-- Activity --
Reproduce each record below in full, word for word, without images.

____ Data shown

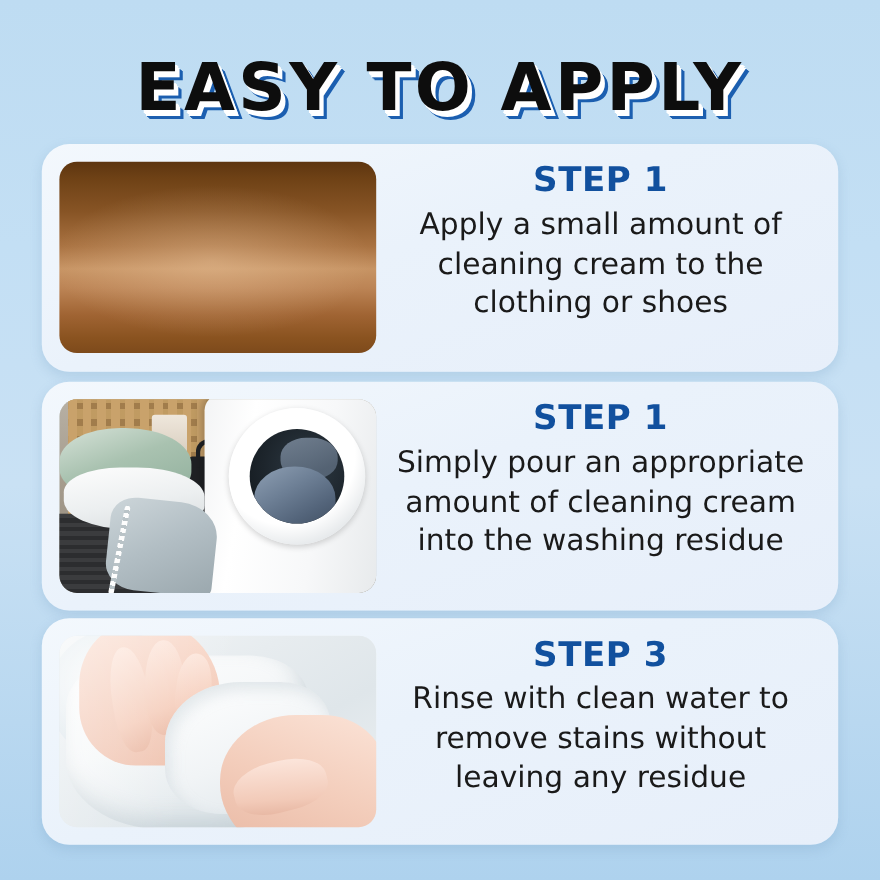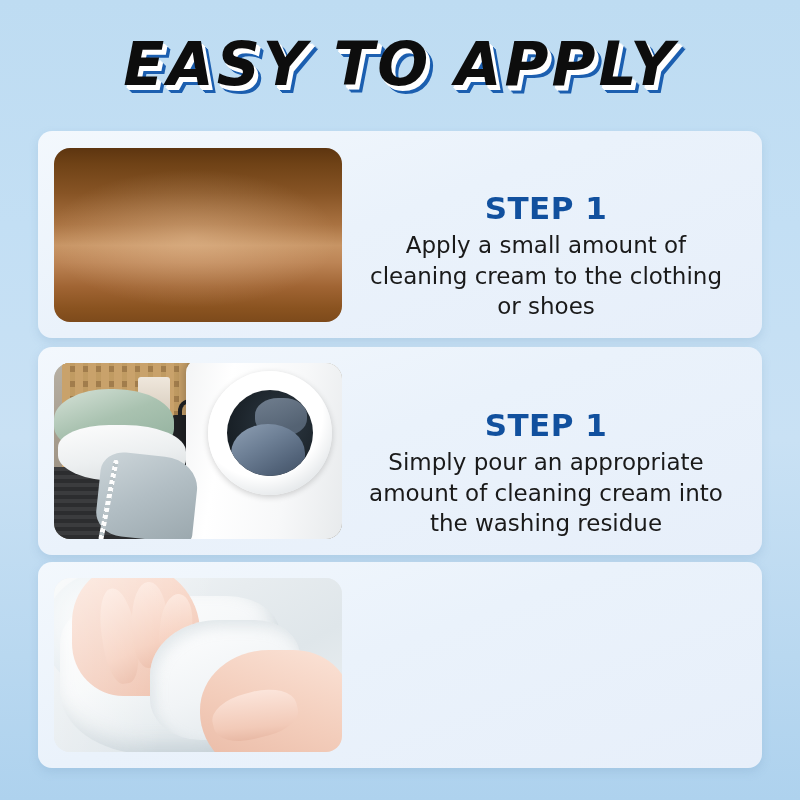--- a/index.html
+++ b/index.html
@@ -24,9 +24,8 @@
     width: 800px;
     height: 92px;
     display: flex;
-    align-items: center;
+    align-items: flex-end;
     justify-content: center;
-    font-style: italic;
   }
 
   .title {

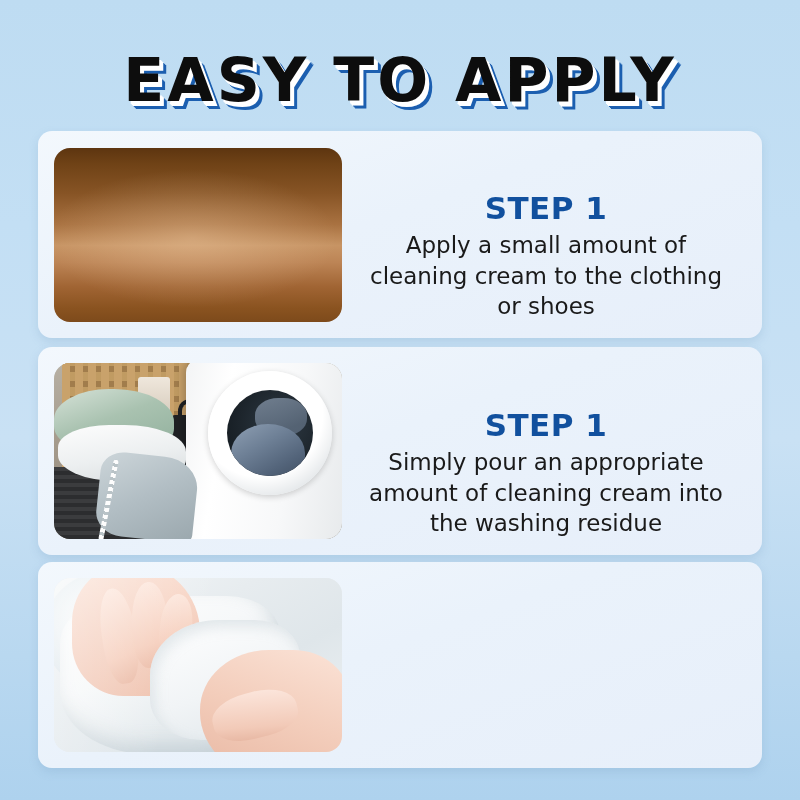--- a/index.html
+++ b/index.html
@@ -51,10 +51,10 @@
     left: 38px;
     width: 724px;
     background: linear-gradient(160deg, #f3f8fd 0%, #eaf2fb 45%, #e7effa 100%);
-    border-radius: 14px;
+    border-radius: 25px;
     box-shadow: 0 4px 10px rgba(110, 150, 185, 0.22);
     display: flex;
-    align-items: flex-end;
+    align-items: flex-start;
     padding: 16px;
   }
 

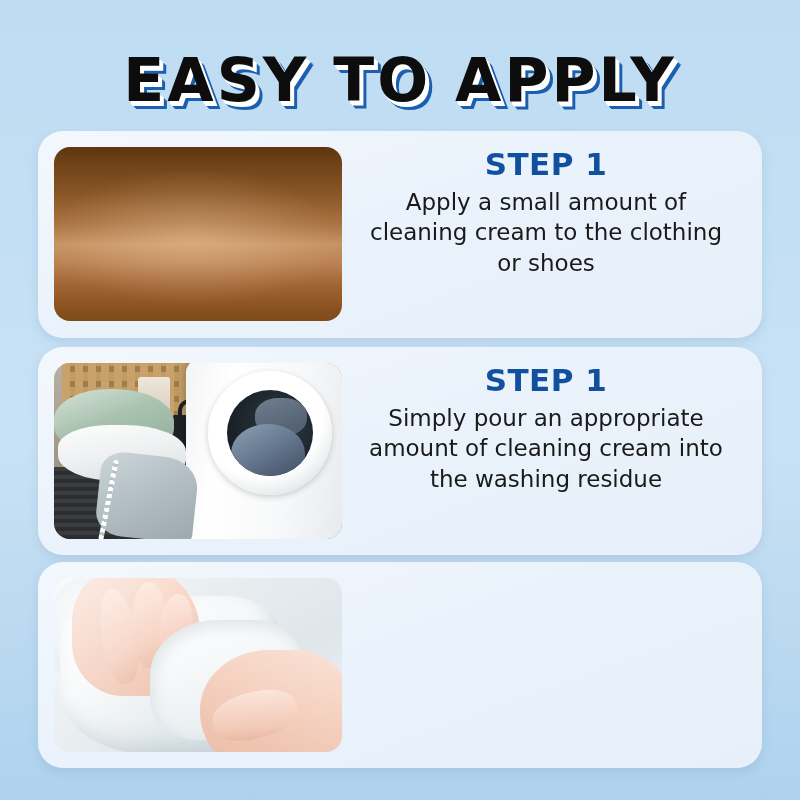--- a/index.html
+++ b/index.html
@@ -94,7 +94,7 @@
 
   .step-desc {
     font-family: "DejaVu Sans", sans-serif;
-    font-size: 23px;
+    font-size: 27px;
     font-weight: 400;
     color: #1a1a1a;
     line-height: 1.33;

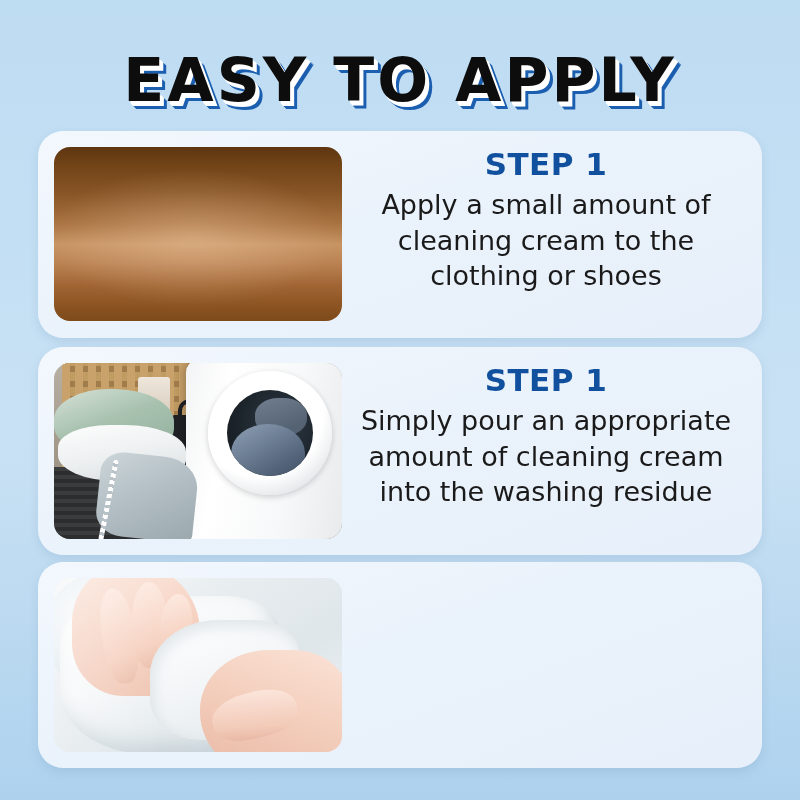--- a/index.html
+++ b/index.html
@@ -314,6 +314,10 @@
     <div class="hw-thumb-r"></div>
     <div class="hw-sheen"></div>
   </div>
+  <div class="text-col">
+    <div class="step-title">STEP 3</div>
+    <div class="step-desc">Rinse with clean water to remove stains without leaving any residue</div>
+  </div>
 </div>
 
 </body></html>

________

-- Answer below --
--- a/index.html
+++ b/index.html
@@ -24,9 +24,8 @@
     width: 800px;
     height: 92px;
     display: flex;
-    align-items: center;
+    align-items: flex-end;
     justify-content: center;
-    font-style: italic;
   }
 
   .title {

--- a/index.html
+++ b/index.html
@@ -51,10 +51,10 @@
     left: 38px;
     width: 724px;
     background: linear-gradient(160deg, #f3f8fd 0%, #eaf2fb 45%, #e7effa 100%);
-    border-radius: 14px;
+    border-radius: 25px;
     box-shadow: 0 4px 10px rgba(110, 150, 185, 0.22);
     display: flex;
-    align-items: flex-end;
+    align-items: flex-start;
     padding: 16px;
   }
 

--- a/index.html
+++ b/index.html
@@ -94,7 +94,7 @@
 
   .step-desc {
     font-family: "DejaVu Sans", sans-serif;
-    font-size: 23px;
+    font-size: 27px;
     font-weight: 400;
     color: #1a1a1a;
     line-height: 1.33;

--- a/index.html
+++ b/index.html
@@ -314,6 +314,10 @@
     <div class="hw-thumb-r"></div>
     <div class="hw-sheen"></div>
   </div>
+  <div class="text-col">
+    <div class="step-title">STEP 3</div>
+    <div class="step-desc">Rinse with clean water to remove stains without leaving any residue</div>
+  </div>
 </div>
 
 </body></html>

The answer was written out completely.